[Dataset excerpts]
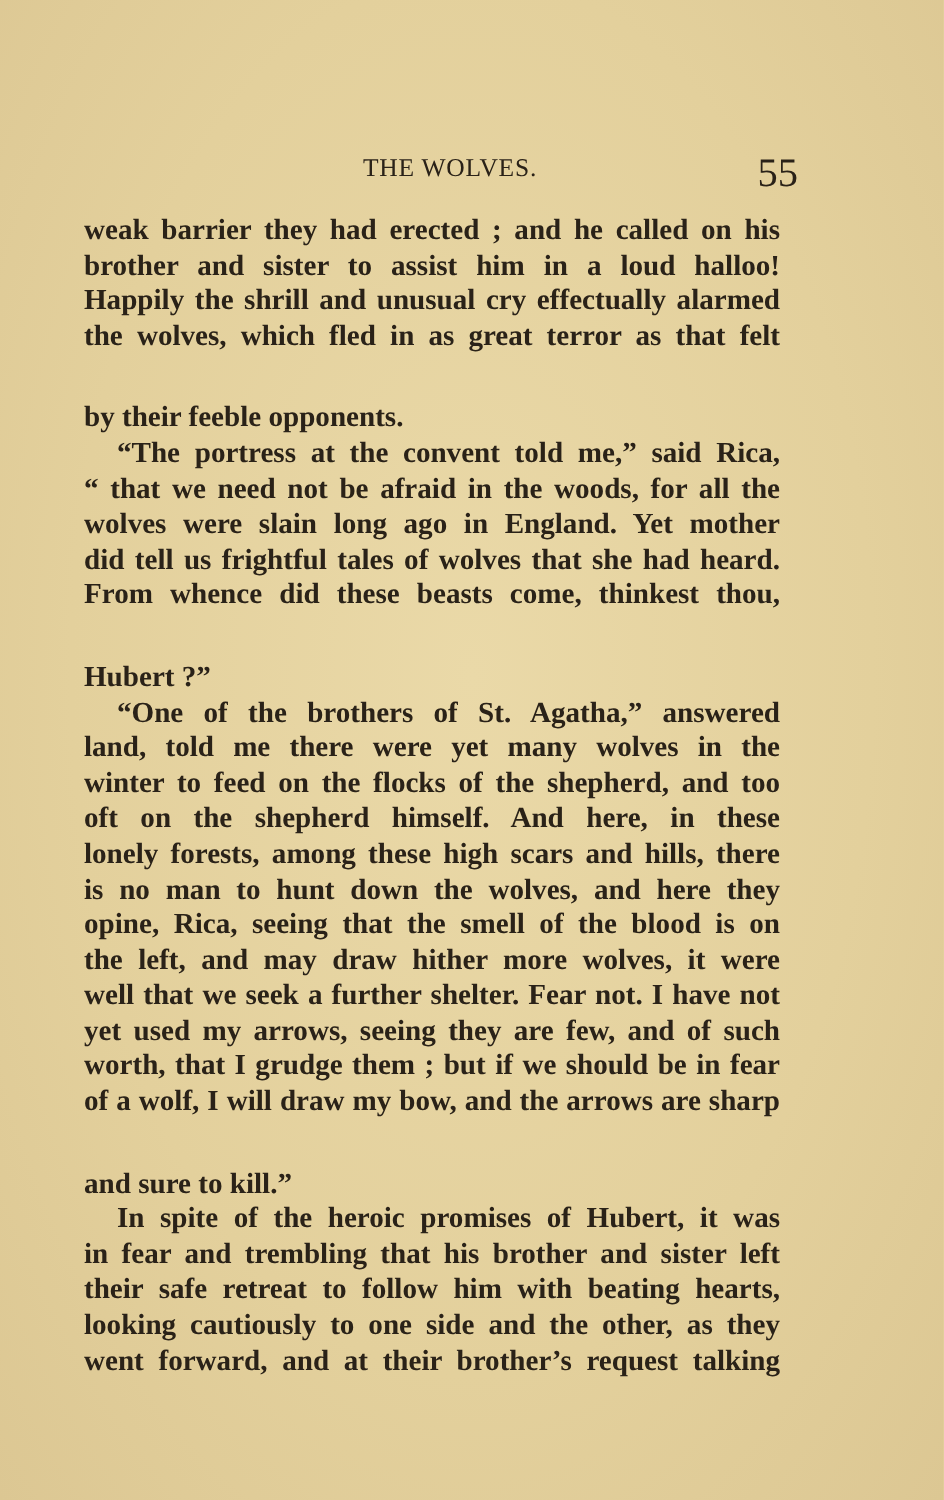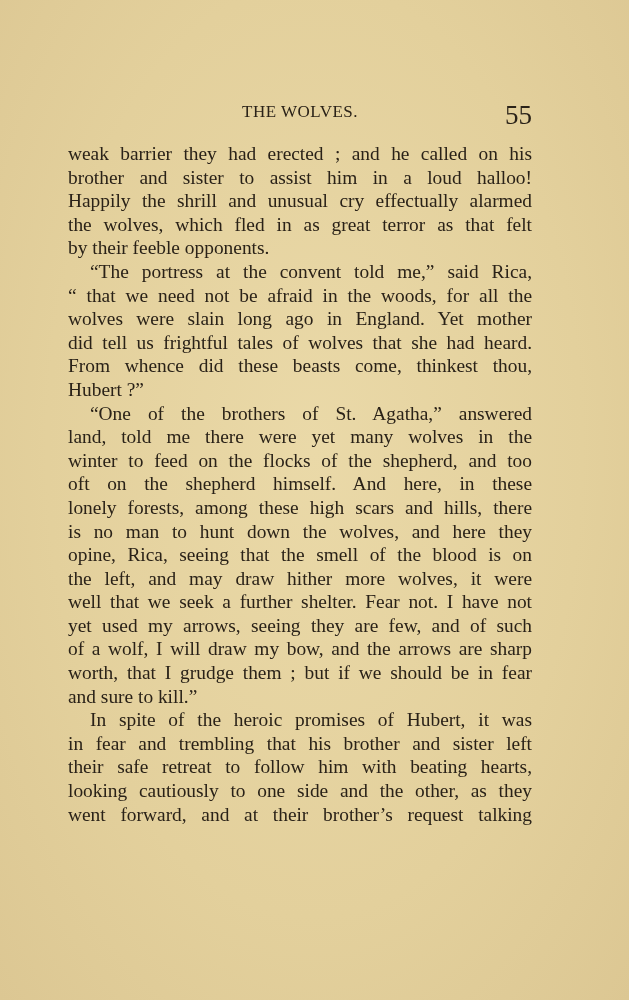--- a/index.html
+++ b/index.html
@@ -23,8 +23,8 @@
     position: absolute; right: 0; top: 0; font-size: 27px;
   }
   .body-text {
-    position: absolute; left: 68px; top: 142px; width: 464px;
-    font-size: 19.4px; line-height: 23.6px;
+    position: absolute; left: 56px; top: 142px; width: 464px;
+    font-size: 19.4px; line-height: 23.6px; font-weight: bold;
   }
   .line {
     display: block; text-align: justify; text-align-last: justify;

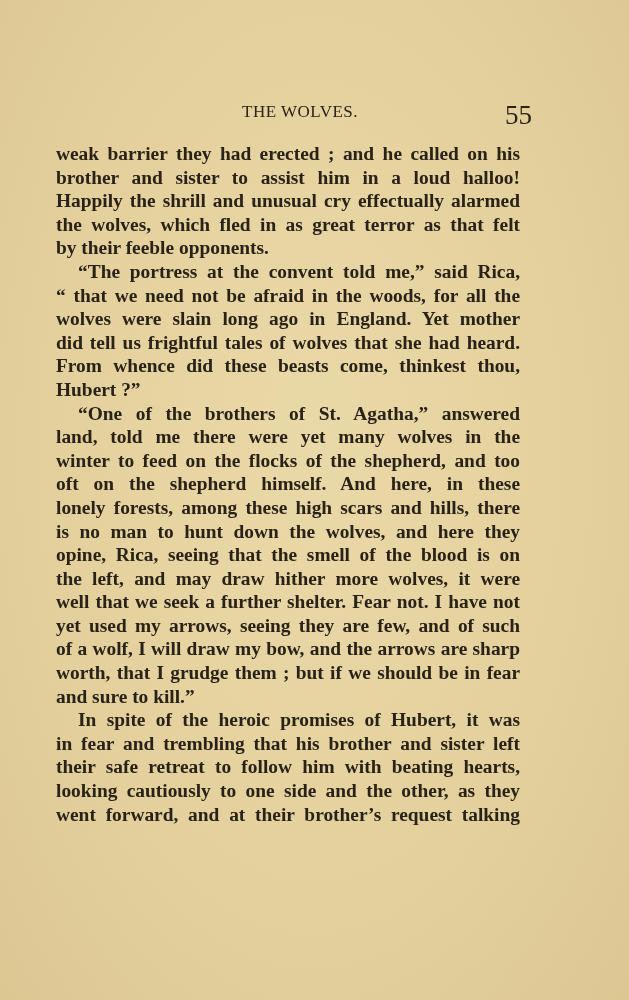--- a/index.html
+++ b/index.html
@@ -30,7 +30,7 @@
     display: block; text-align: justify; text-align-last: justify;
     white-space: nowrap; height: 23.6px;
   }
-  .line.last { text-align-last: left; }
+  .line.last { text-align-last: left; margin-top: 31px; }
   .line.indent { padding-left: 22px; }
 </style>
 </head>

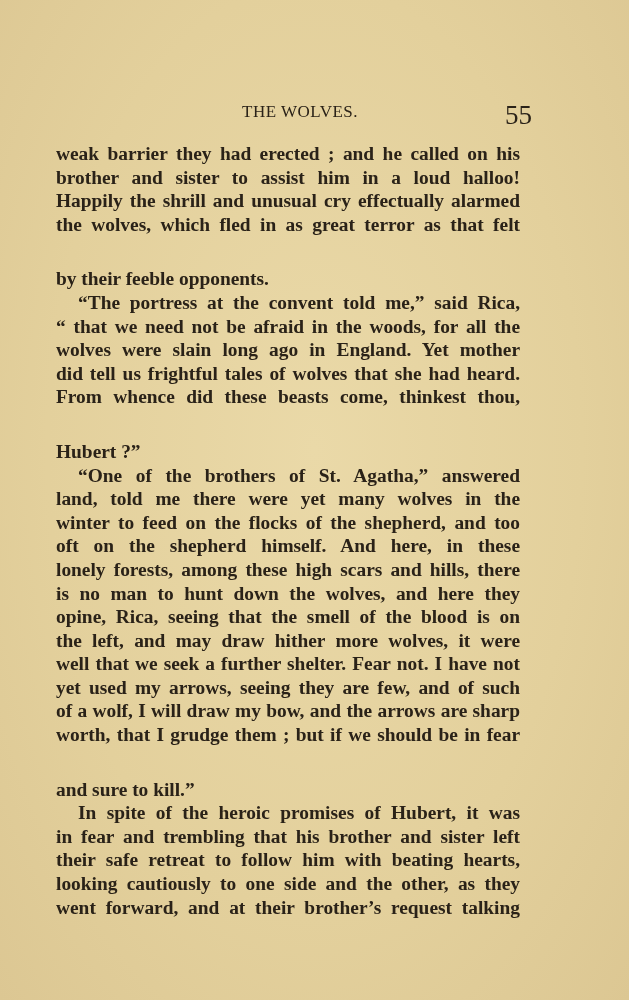--- a/index.html
+++ b/index.html
@@ -63,8 +63,8 @@
       <span class="line">the left, and may draw hither more wolves, it were</span>
       <span class="line">well that we seek a further shelter.  Fear not.  I have not</span>
       <span class="line">yet used my arrows, seeing they are few, and of such</span>
+      <span class="line">worth, that I grudge them ; but if we should be in fear</span>
       <span class="line">of a wolf, I will draw my bow, and the arrows are sharp</span>
-      <span class="line">worth, that I grudge them ; but if we should be in fear</span>
       <span class="line last">and sure to kill.”</span>
       <span class="line indent">In spite of the heroic promises of Hubert, it was</span>
       <span class="line">in fear and trembling that his brother and sister left</span>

## What you should do
Taking the line with "-23,8 +23,8 @@" as the first and the line with "56px; top: 142px; width: 464px;" as the last, retype that stretch of the data above exactly, with no other lines.

## Problem solution
@@ -23,8 +23,8 @@
     position: absolute; right: 0; top: 0; font-size: 27px;
   }
   .body-text {
-    position: absolute; left: 68px; top: 142px; width: 464px;
-    font-size: 19.4px; line-height: 23.6px;
+    position: absolute; left: 56px; top: 142px; width: 464px;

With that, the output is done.